What Should You Do To Enjoy Deer Hunting In Group

by : rhusain

Some people cannot enjoy themselves to hunt the deer in the group. But hunting in a group can give a different experience and result. Read more on how to take the advantage by hunting in a group.

Nothing is more exasperating to a watcher than to stay at a stand for hours only to find that the deer has taken some other direction and that nobody has informed him of the change. The hunters must work as a team or they will lose confidence in each other and in that case it is better that they hunt individually. Lack of planning has turned many a hunt which might have been an enjoyable and successful affair into a series of frustrating events. I joined in one of these hunts one Thanksgiving morning when the four men Involved should have been able to bag four deer. The actual results were somewhat different.

There had been about a foot of snow on the ground for two days, making tracking conditions almost ideal, but the hunters had had very little luck in finding deer or their tracks. There were quite a few deer in the area, but they were not in their usual haunts. I had not been able to hunt during this period, but had kept in touch with the overall situation by contact with hunters and by checking the roads for tracks.
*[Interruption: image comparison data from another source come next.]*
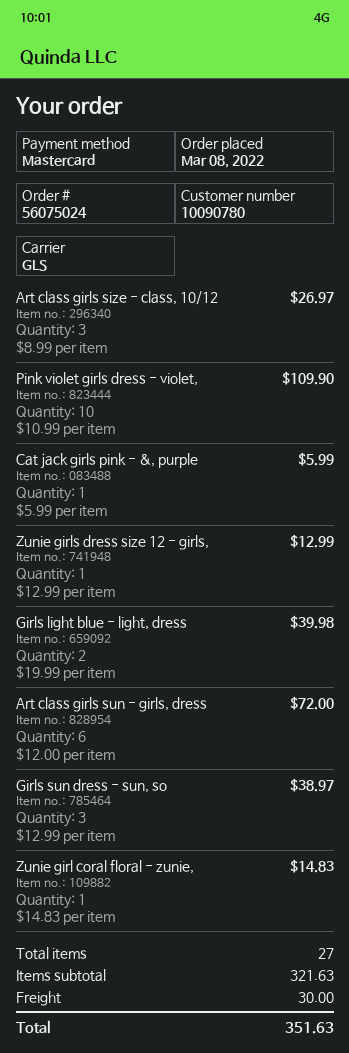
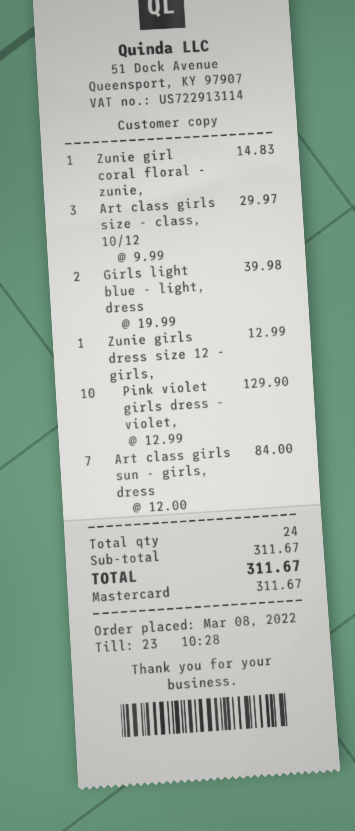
Art class girls size - class, 10/12: 3 x 8.99 = 26.97 -> 3 x 9.99 = 29.97
Pink violet girls dress - violet,: 10 x 10.99 = 109.90 -> 10 x 12.99 = 129.90
Cat jack girls pink - &, purple: 1 x 5.99 = 5.99 -> none
Art class girls sun - girls, dress: 6 x 12.00 = 72.00 -> 7 x 12.00 = 84.00
Girls sun dress - sun, so: 3 x 12.99 = 38.97 -> none
total quantity: 27 -> 24
subtotal: 321.63 -> 311.67
shipping: 30.00 -> none
total: 351.63 -> 311.67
I had decided that some of the deer had taken refuge in a piece of woods which had not been hunted since the last snowfall. This piece of woods extended north and south for about two miles and was at no place over a half-mile in width. Swamps, with considerable water, bounded the tract on the north and about half of the west side. Wide fields separated it, in most places, from woods to the east and southeast. Most of the deer which used this tract were those that ordinarily ranged in the woods to the east and southeast, and if started, could be expected to travel in an easterly direction.
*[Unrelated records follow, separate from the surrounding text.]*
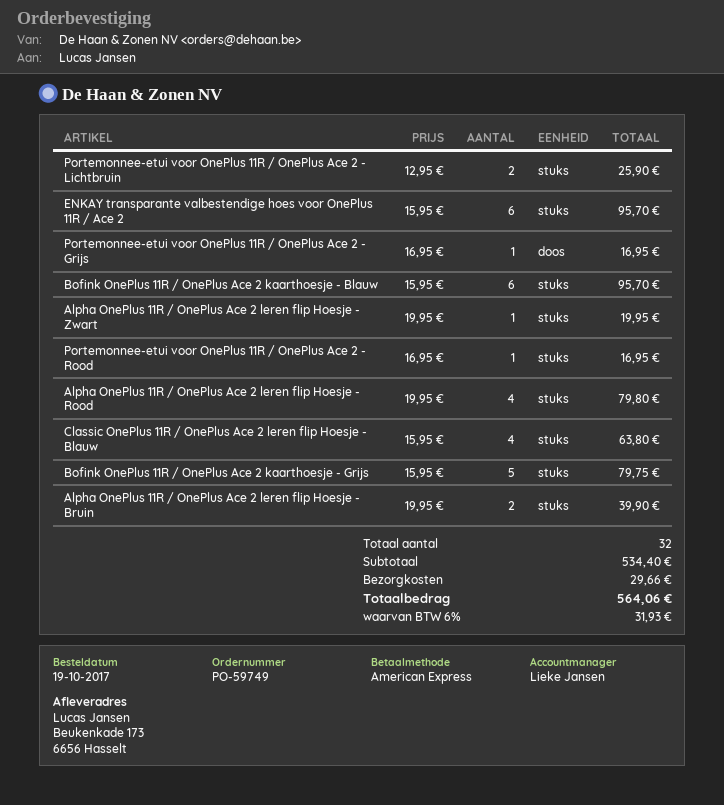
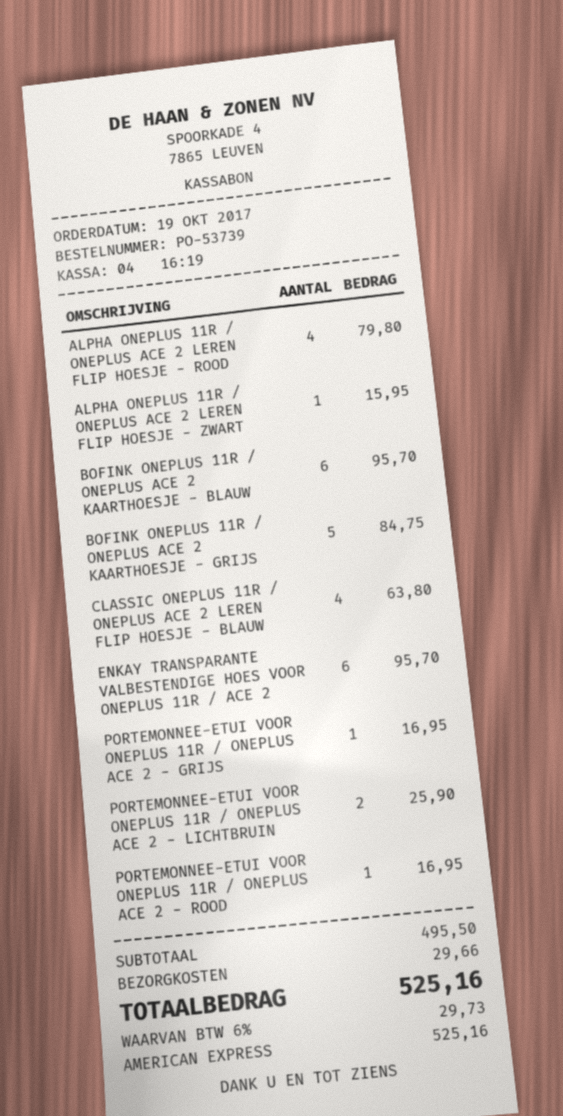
order number: PO-59749 -> PO-53739
Alpha OnePlus 11R / OnePlus Ace 2 leren flip Hoesje - Zwart: 1 for 19.95 -> 1 for 15.95
Bofink OnePlus 11R / OnePlus Ace 2 kaarthoesje - Grijs: 5 for 79.75 -> 5 for 84.75
Alpha OnePlus 11R / OnePlus Ace 2 leren flip Hoesje - Bruin: 2 for 39.90 -> none
subtotal: 534.40 -> 495.50
tax: 6% = 31.93 -> 6% = 29.73
total: 564.06 -> 525.16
There were three trails that deer usually used when traveling to and from this tract. One was located at the extreme north end and crossed a shallow swamp or meadow. Another crossed some two hundred yards of open fields at a point about a half-mile south of the northerly crossing. The third, the best protected and the probable choice of the deer was near the south end of the tract. There was nothing to prevent the deer from traveling to the southwest, except their instinctive urge to stay on, or return to, familiar territory. With one man on each of these three trails and a fourth in the woods to start the deer and to keep them moving, there was a situation in which someone was almost sure to have a chance to do some shooting.
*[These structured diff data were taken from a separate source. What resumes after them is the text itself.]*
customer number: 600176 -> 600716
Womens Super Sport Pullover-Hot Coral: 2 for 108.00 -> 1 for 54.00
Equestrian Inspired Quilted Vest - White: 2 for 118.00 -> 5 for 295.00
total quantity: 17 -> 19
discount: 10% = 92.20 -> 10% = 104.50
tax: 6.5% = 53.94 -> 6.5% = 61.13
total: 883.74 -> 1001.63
In winter the deer are reluctant to travel from one direction to another. They would prefer to stay in one place for sometime. This could be of good help for the hunters.

When hunting in one or two companions having a proper planning on who will do what will save your time and energy. And the hunt could be more successful in this way. Another important thing about hunting in group is to keep informing the other about the movements of the deer. Lack of better information and planning could turn many a hunt which might have been an enjoyable and successful affair into a series of frustrating events.